CAMP v. ST. PAUL FIRE MARINE INSURANCE CO., 989 F.2d 428 (11th Cir. 1993)

ANNA RUE CAMP AND JOHN E. VENN, AS TRUSTEE OF THE ESTATE OF FARISS D. KIMBELL, JR., M.D., PLAINTIFFS-APPELLANTS, v. ST. PAUL FIRE AND MARINE INSURANCE COMPANY, DEFENDANT-APPELLEE.

No. 91-3213.United States Court of Appeals, Eleventh Circuit.
April 22, 1993.

Page 429

George W. Estess, Kerrigan, Estess, Rankin McLeod, Pensacola, FL, Talbot D’Alemberte, Adalberto Jordan, Steel, Hector Davis, for plaintiffs-appellants.

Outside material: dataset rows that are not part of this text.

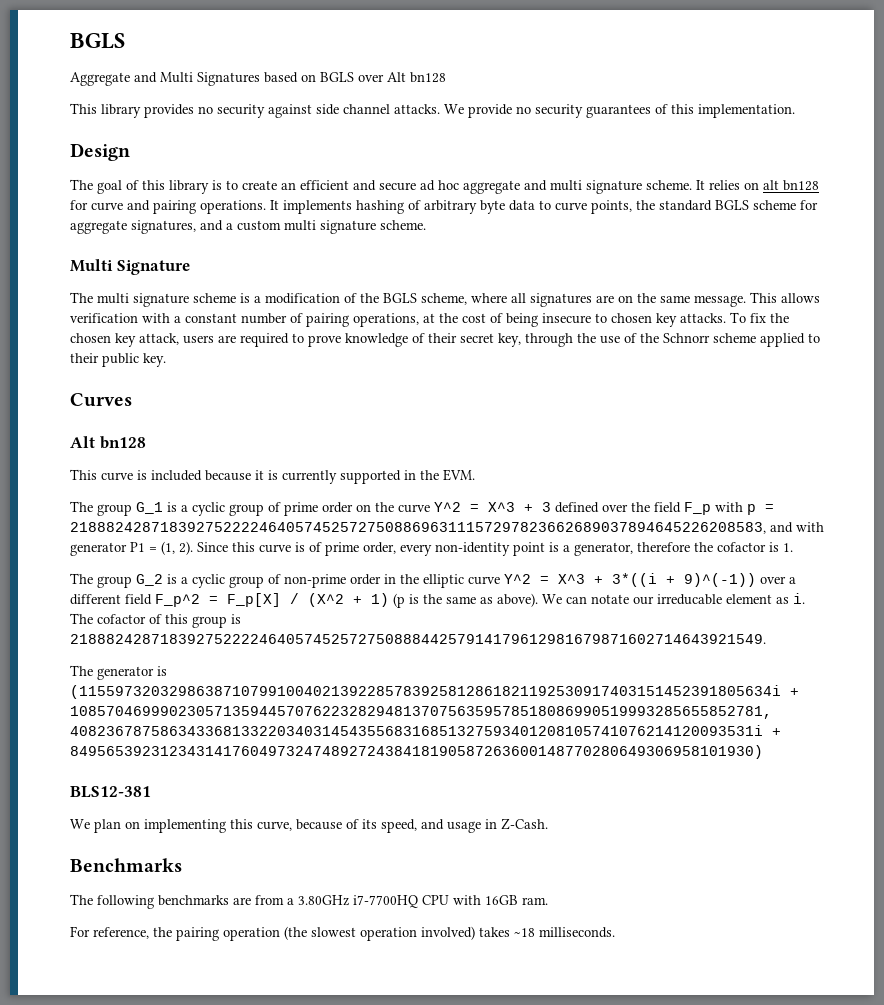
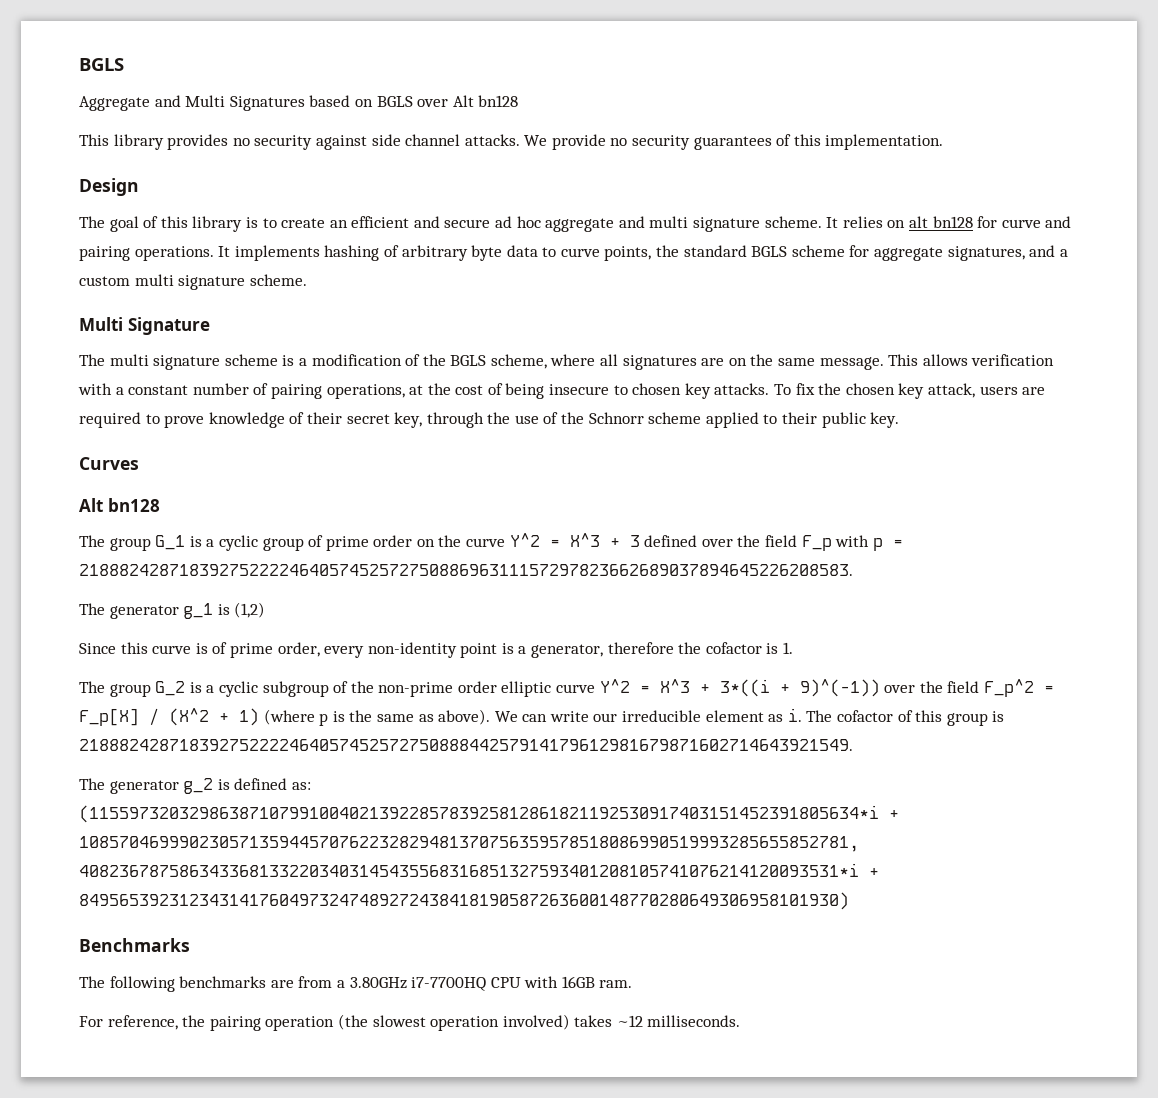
[70,469,475,484] // This curve is included because it is currently supported in the EVM. -> (160, 505) none
[70,522,824,534] [70,541,193,556] 21888242871839275222246405745257275088696311157297823662689037894645226208583, and with generator P1 = (1, 2). -> [79,564,853,576] [79,602,266,619] 21888242871839275222246405745257275088696311157297823662689037894645226208583. // The generator g_1 is (1,2) //
[229,574,419,588] group of non-prime order in the -> [262,681,497,697] subgroup of the non-prime order
[789,577,796,584] [70,594,121,605] a different -> [919,681,943,693] the
[393,593,405,608] (p -> [263,709,329,726] (where p
[591,594,722,605] notate our irreducable -> [549,710,702,722] write our irreducible
[157,666,167,676] [70,685,781,699] is (11559732032986387107991004021392285783925812861821192530917403151452391805634i -> [183,778,311,794] [79,805,879,823] g_2 is defined as: (11559732032986387107991004021392285783925812861821192530917403151452391805634*i
[70,725,763,736] 4082367875863433681332203403145435568316851327593401208105741076214120093531i -> [79,863,859,877] 4082367875863433681332203403145435568316851327593401208105741076214120093531*i
[70,786,151,798] [70,818,548,833] // BLS12-381 // We plan on implementing this curve, because of its speed, and usage in Z-Cash. -> (849, 901) none
[514,928,535,937] ~18 -> [616,1015,643,1027] ~12

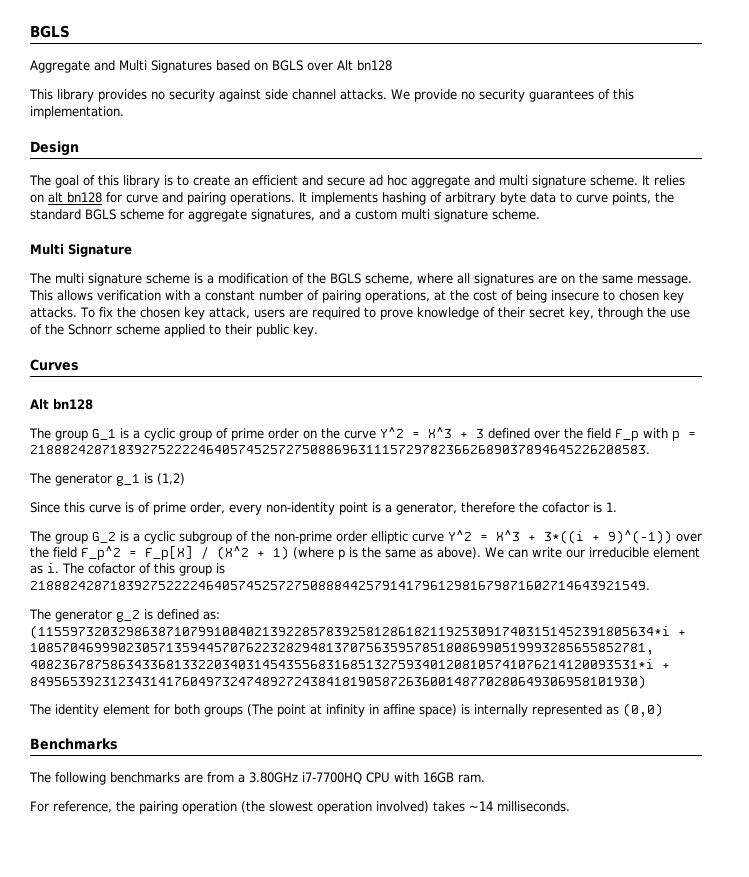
(849, 901) none -> [29,703,663,717] // The identity element for both groups (The point at infinity in affine space) is internally represented as (0,0)
[616,1015,643,1027] ~12 -> [469,801,493,811] ~14

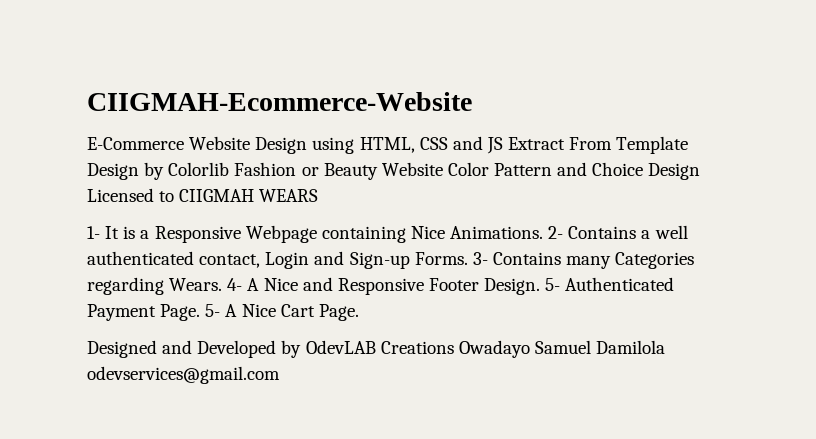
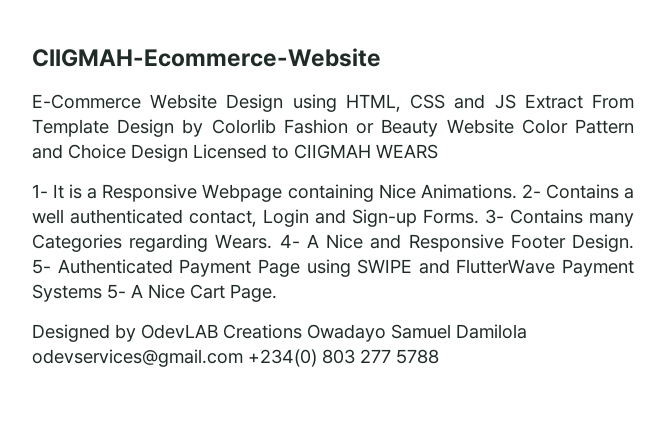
[160,304,201,321] Page. -> [257,259,634,277] [32,284,102,302] Page using SWIPE and FlutterWave Payment Systems
[162,340,277,358] and Developed -> (110, 333) none
(280, 375) none -> [248,349,439,367] +234(0) 803 277 5788

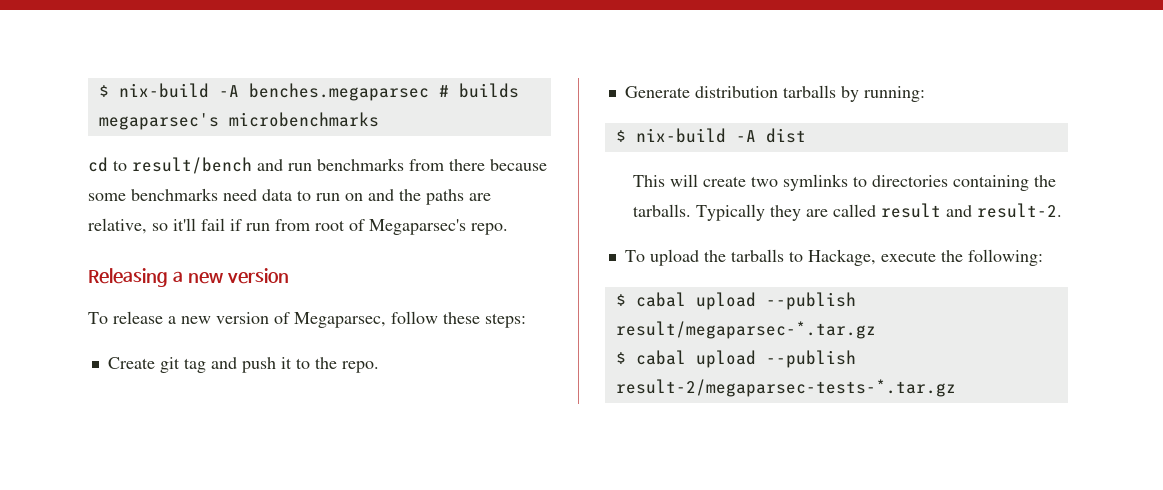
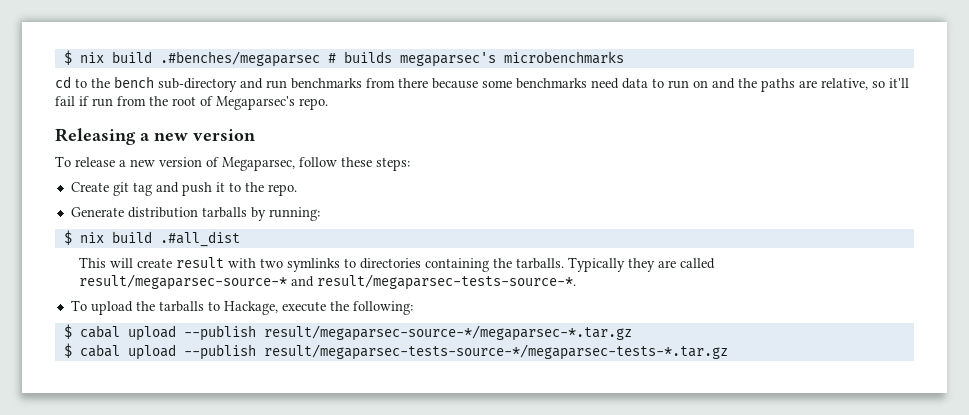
[98,83,429,101] $ nix-build -A benches.megaparsec -> [63,50,320,67] $ nix build .#benches/megaparsec
[132,157,252,174] result/bench -> [91,76,237,92] the bench sub-directory
(310, 225) none -> [149,96,168,106] the
[635,128,806,143] nix-build -A dist -> [79,231,240,247] nix build .#all_dist
(747, 181) none -> [176,257,257,268] result with
[881,203,1063,218] result and result-2. -> [79,274,577,290] result/megaparsec-source-* and result/megaparsec-tests-source-*.
[615,321,876,339] [615,350,856,368] [615,379,956,397] result/megaparsec-*.tar.gz // $ cabal upload --publish result-2/megaparsec-tests-*.tar.gz -> [263,325,632,341] [63,343,728,360] result/megaparsec-source-*/megaparsec-*.tar.gz // $ cabal upload --publish result/megaparsec-tests-source-*/megaparsec-tests-*.tar.gz

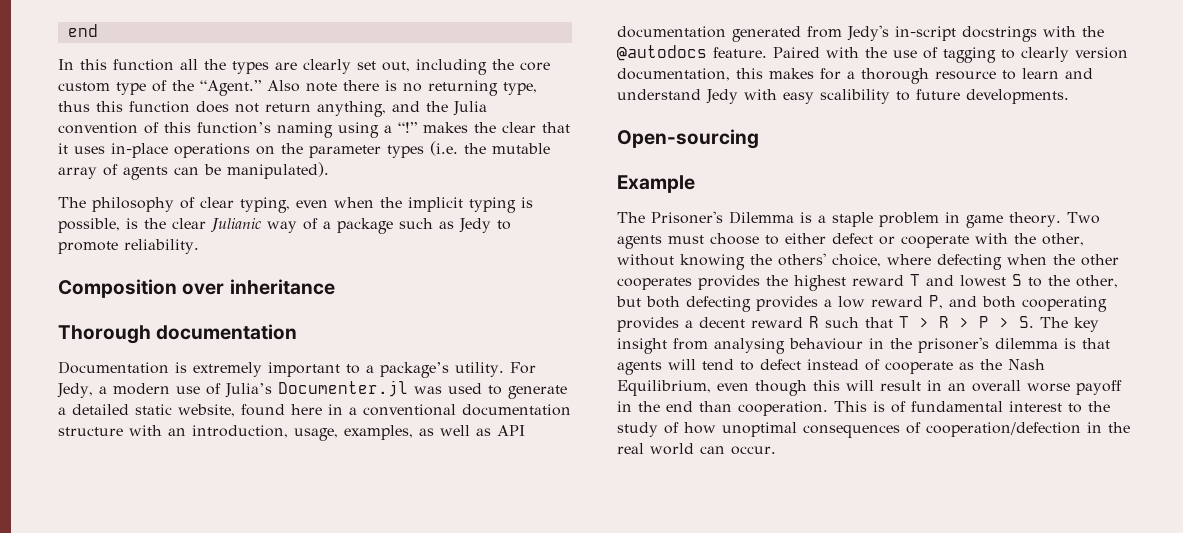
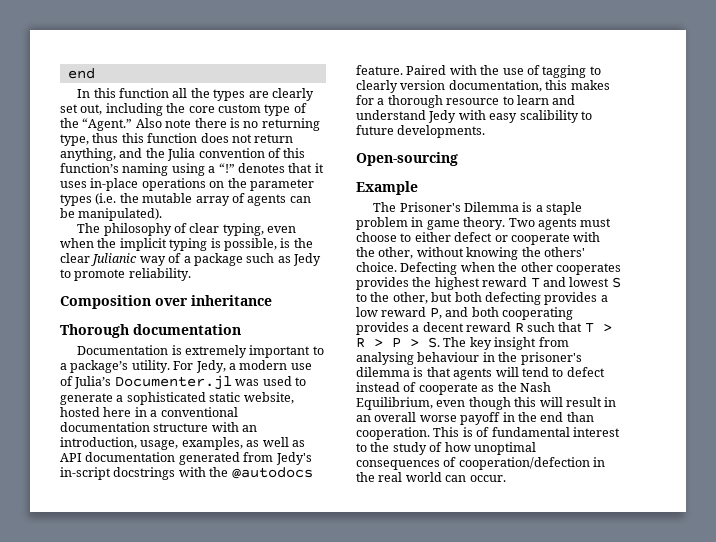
[423,122,536,133] makes the clear -> [237,163,285,173] denotes
[72,404,129,415] detailed -> [126,392,206,405] sophisticated
[241,404,285,416] found -> [60,407,100,417] hosted
[832,254,1002,270] choice, where defecting -> [356,262,458,275] choice. Defecting

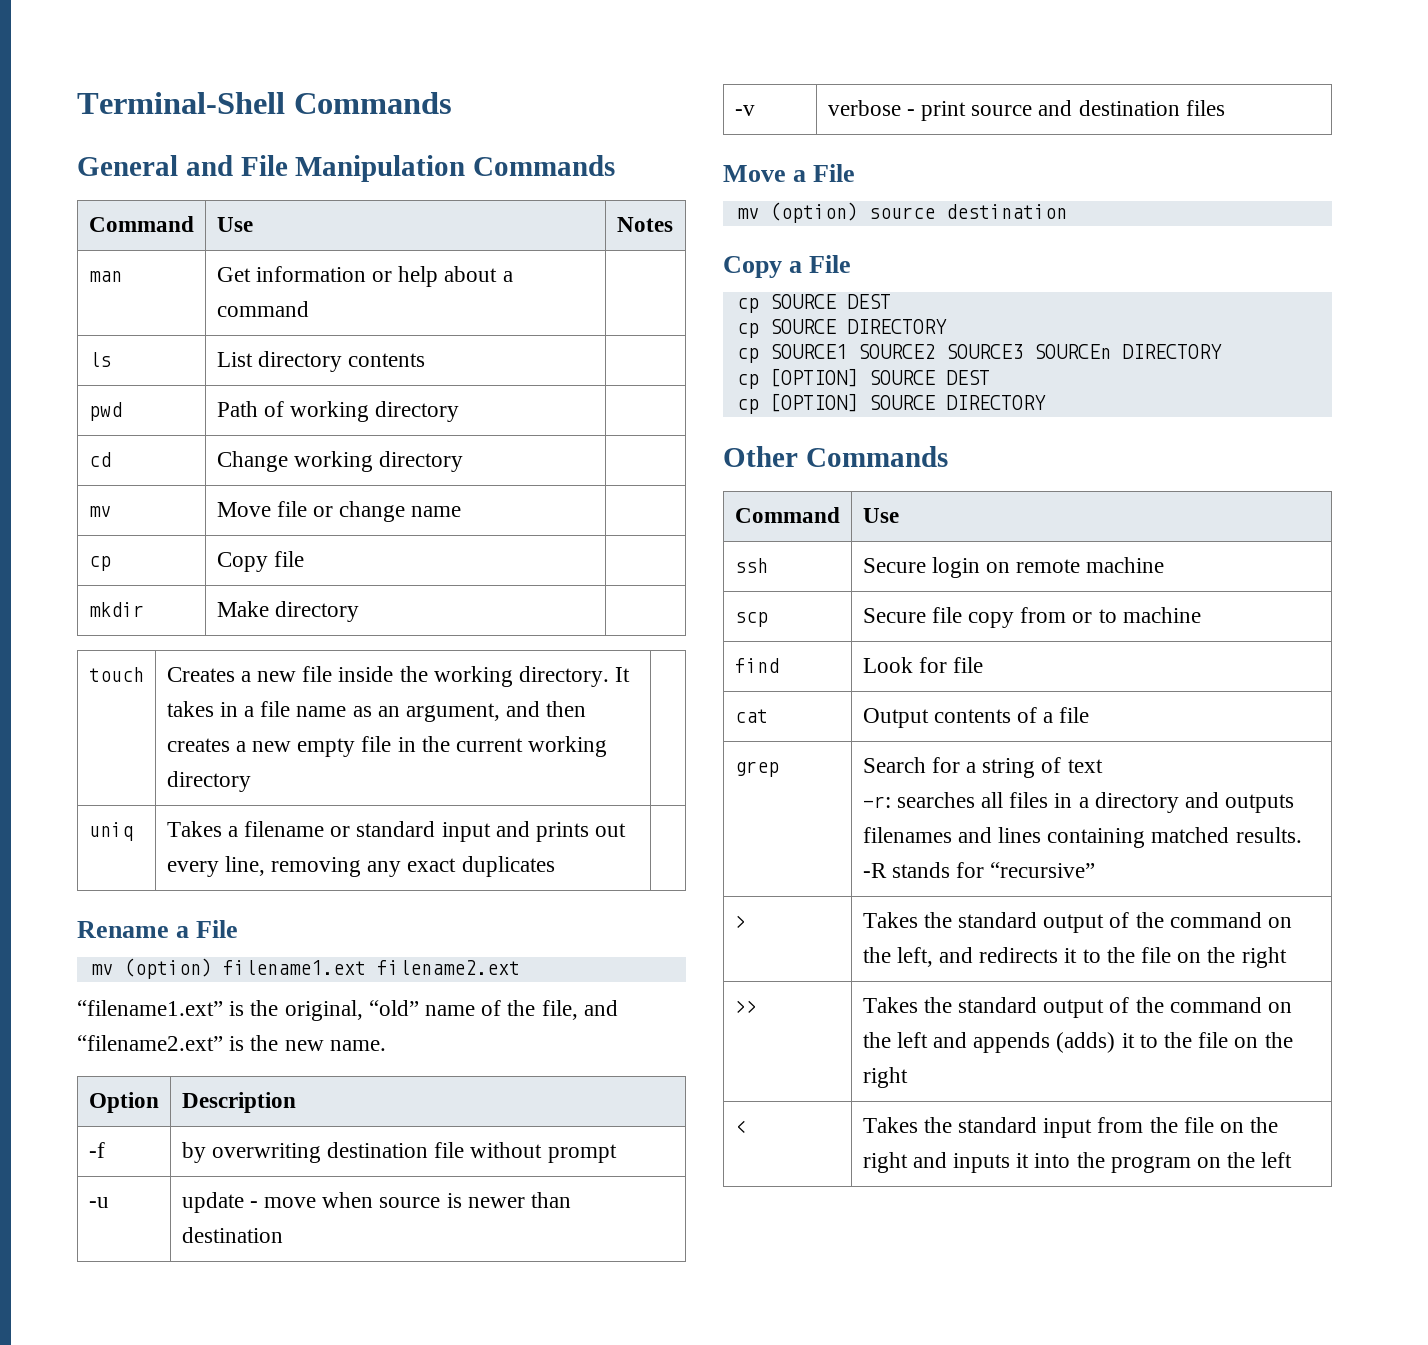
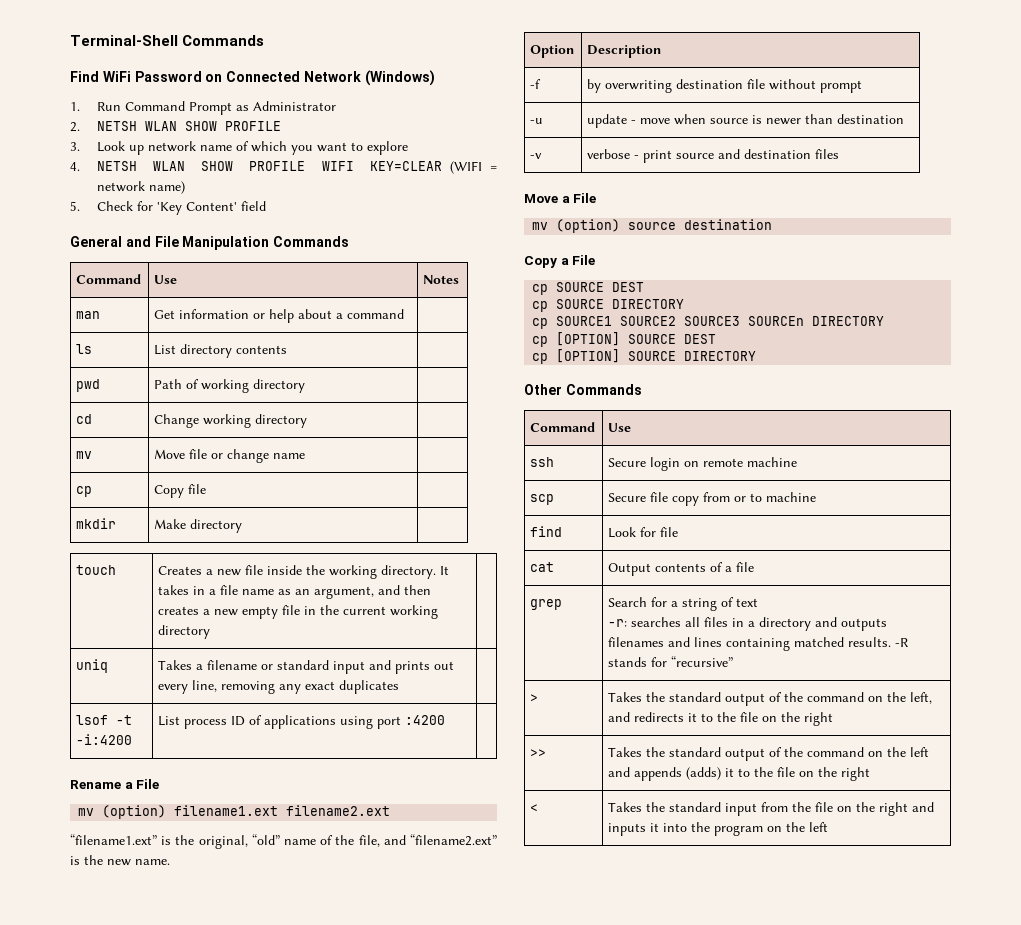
(452, 103) none -> [70,70,435,86] [70,101,336,115] [70,121,281,132] [70,141,408,155] [70,161,497,174] [96,181,185,194] [70,201,266,215] // Find WiFi Password on Connected Network (Windows) // 1. Run Command Prompt as Administrator // 2. NETSH WLAN SHOW PROFILE // 3. Look up network name of which you want to explore // 4. NETSH WLAN SHOW PROFILE WIFI KEY=CLEAR (WIFI = network name) // 5. Check for 'Key Content' field
(555, 866) none -> [76,715,133,725] [76,734,133,745] [158,715,446,729] // lsof -t -i:4200 | List process ID of applications using port :4200 |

Elmo R. Hoffman, J. Scott Murphy, Orlando, FL, William James Reedy, G.H. Small, Jr., Small White, Atlanta, GA, J. Dixon Bridgers, III, Carlton, Fields, Ward, Emmanuel, Smith Cutler, P.A., Pensacola, FL, for defendant-appellee.

Appeal from the United States District Court for the Northern District of Florida.

Before KRAVITCH, ANDERSON and BIRCH, Circuit Judges.

BIRCH, Circuit Judge:

[1] On April 16, 1992, we issued an opinion in this case in which we requested the Florida Supreme Court’s assistance with respect to a certified question concerning the intersection of insurance bad faith law and bankruptcy law. See 958 F.2d 340 (11th Cir. 1992). The Florida Supreme Court answered the question by holding that a bankruptcy trustee may bring an action against the bankrupt’s insurance company for the bad faith failure to settle a claim. See 616 So.2d 12 (Fla. 1993). This holding was contrary to the district court’s decision. [2] We note, however, that the district court properly dismissed Anna Rue Camp, a judgment creditor of the bankruptcy estate, as a plaintiff in this case. 127 B.R. 879. The Florida Supreme Court held that the bankruptcy trustee, John E. Venn, can maintain an action against the insurer because the bankruptcy estate “stood in the shoes of the debtor and, in effect, the estate became the insured.” St. Paul’s duty to act in good faith, thus, only ran to the bankruptcy estate, and Camp may not maintain an action against St. Paul for bad faith. In fact, it strains logic to understand why Camp, who received a judgment approximately $2.75 million above the policy limits in her separate medical malpractice action, was damaged by St. Paul’s alleged bad faith refusal to settle within the policy limits in that case. [3] Therefore, the district court’s opinion is AFFIRMED in part, REVERSED in part and REMANDED for further proceedings consistent with this opinion and that of the Florida Supreme Court.